Confidence is in short supply on Wearside. Sunderland have dropped five points from winning positions in just seven games. Losing to Crystal Palace was a particular blow; two-up with half-an-hour to go, they promptly conceded three goals, including a winner in the third minute of time added on.
Palace pulled one back within a minute of Jermaine Defoe getting Sunderland’s second and the collapse slowly became inevitable. Within fifteen minutes of taking what seemed a match-winning advantage, Sunderland had been pegged back to level terms.
They had lost their self-belief. Arguably though, they have a resilient streak. Four of their six goals have come in the last twenty minutes – three in the last ten – which tells a tale of durability. That’s reinforced by their two EFL wins with all three of their goals against QPR and Shrewsbury Town coming in the final twenty minutes.
Football supporters are simple creatures to understand. As long as there is hope, they will get behind the team. As long as they see effort, they will get behind the team. The absence of both invariably means that supporters don’t see the need to turn up in their masses.
Sunderland’s attendances for Premier League matches range from 38 – 43,500, with the crowd rising for the home game against West Bromwich Albion. Whilst there may have been more away fans for the most recent game, it suggests that the home support is holding up.

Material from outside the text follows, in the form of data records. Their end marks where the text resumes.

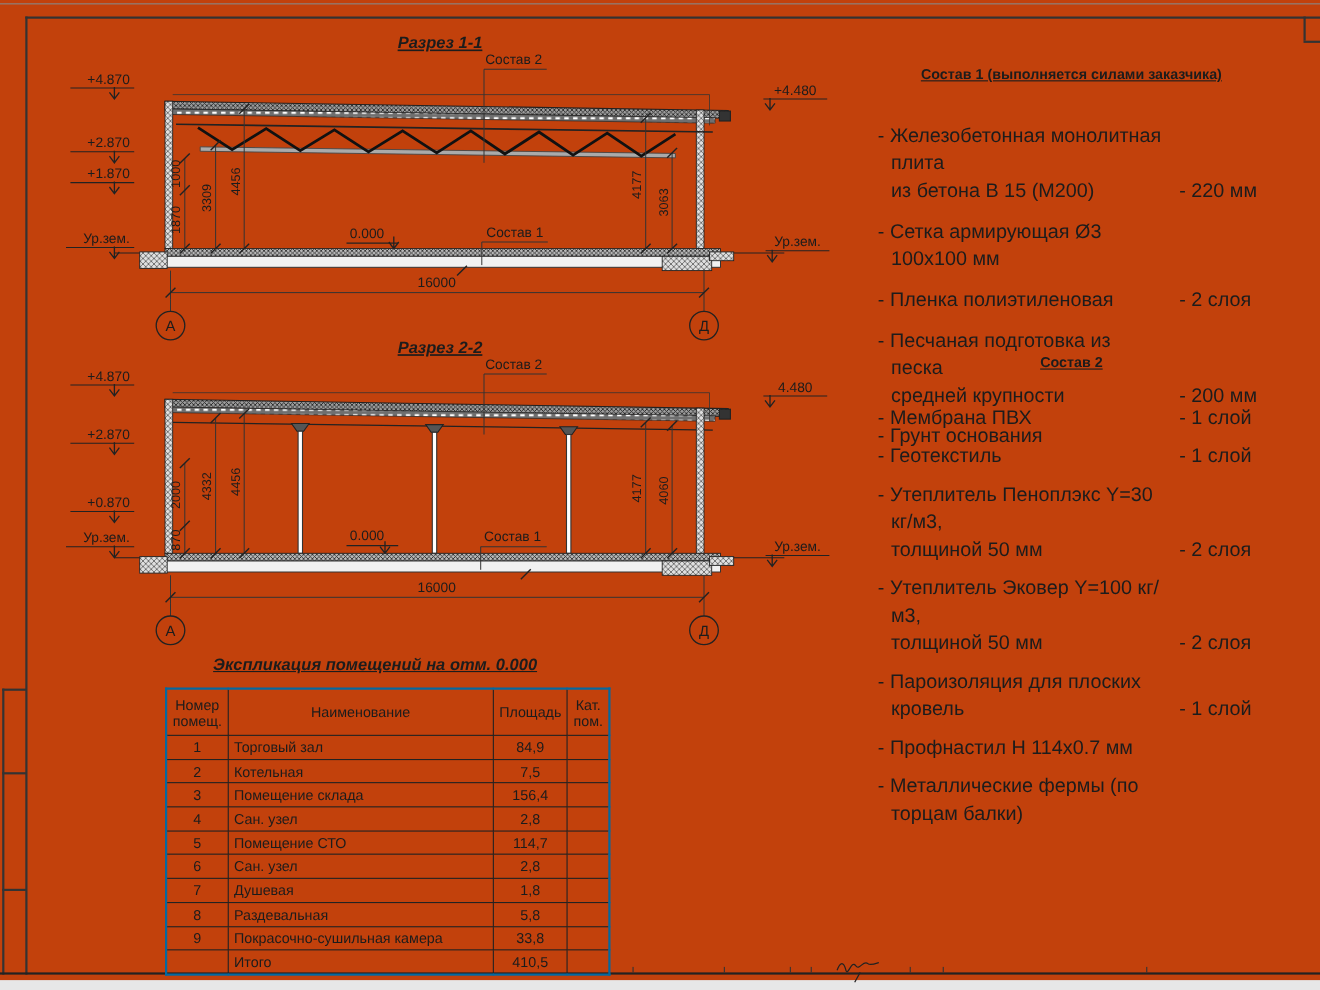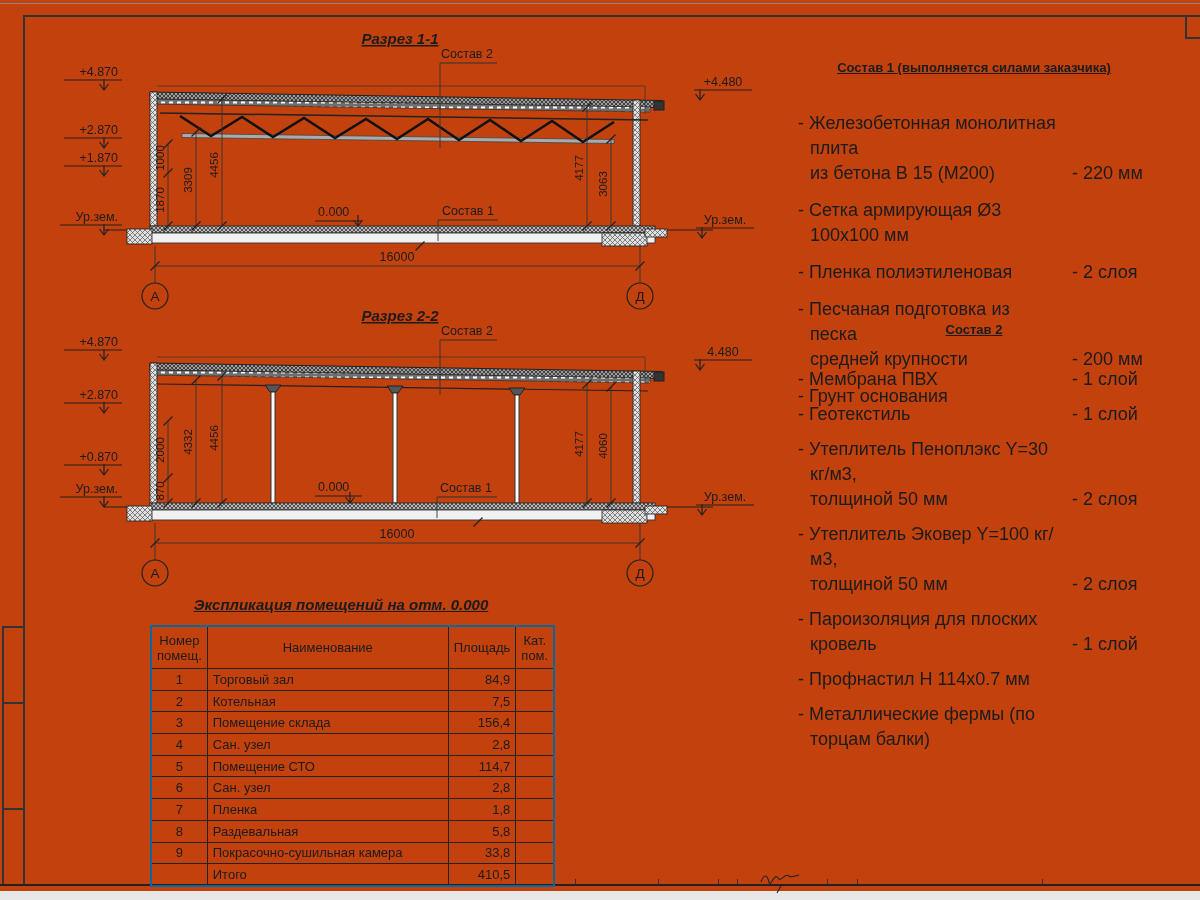--- a/index.html
+++ b/index.html
@@ -21,21 +21,21 @@
   .rooms-title{position:absolute;left:150px;top:596px;width:382px;text-align:center;
                font-style:italic;font-weight:bold;font-size:15px;text-decoration:underline;}
   table.rooms{position:absolute;left:150px;top:625px;border-collapse:collapse;
               border:2px solid #0369a1;font-size:13px;table-layout:fixed;}
   table.rooms td,table.rooms th{border:1px solid #222;padding:0 5px;white-space:pre-line;
               font-weight:normal;vertical-align:middle;}
   table.rooms th{height:41px;text-align:center;}
   table.rooms td{height:20.7px;}
   .c-num{width:38px;text-align:center;}
   .c-name{width:230px;text-align:left;}
-  .c-area{width:52px;text-align:right;}
+  .c-area{width:52px;text-align:center;}
   .c-cat{width:18px;}
   
   .st{font:italic bold 15px "Liberation Sans",sans-serif;fill:#1c1c1c;text-decoration:underline;}
   .dt{font:12.5px "Liberation Sans",sans-serif;fill:#1c1c1c;}
   .dim{font:11.5px "Liberation Sans",sans-serif;fill:#1c1c1c;}
   .ax{font:13.5px "Liberation Sans",sans-serif;fill:#1c1c1c;}
 </style>
 </head>
 <body>
 
@@ -426,21 +426,21 @@
           <td class="c-cat"></td>
         </tr>
       <tr>
           <td class="c-num">6</td>
           <td class="c-name">Сан. узел</td>
           <td class="c-area">2,8</td>
           <td class="c-cat"></td>
         </tr>
       <tr>
           <td class="c-num">7</td>
-          <td class="c-name">Пленка</td>
+          <td class="c-name">Душевая</td>
           <td class="c-area">1,8</td>
           <td class="c-cat"></td>
         </tr>
       <tr>
           <td class="c-num">8</td>
           <td class="c-name">Раздевальная</td>
           <td class="c-area">5,8</td>
           <td class="c-cat"></td>
         </tr>
       <tr>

It’s a bit early to give up hope in any case but let’s not forget, the Wearsiders are old hands at relegation battles.
David Moyes and the Stadium of Light faithful can drop to their knees and beg the football gods for forgiveness, hoping redemption comes in the form of three other clubs fading into a tailspin.
West Ham are threatening to be this season’s Newcastle whilst Stoke aren’t convincing. Both have the resources to stay out of trouble eventually, particularly the Hammers who seem to suffering from poor investment in the transfer market and new stadium syndrome.
At Middlesbrough, Aitor Karanka’s men are struggling to take points and won just the once this season, at the Stadium of Light, of all places.
Hull City meanwhile have lost four of the last five but don’t read too much into losing to Manchester United, Arsenal, Liverpool and Chelsea. How they respond is the answer Sunderland will need to know.
Sunderland’s biggest problem is that there is only one team who look certainties for relegation this season, and that’s Sunderland. David Moyes recently observed that his late arrival at the club this summer meant that they were playing ‘catch up’ with other teams in terms of new strategies and tactics.
The Black Cats need to start taking points soon otherwise they may get too far to catch up.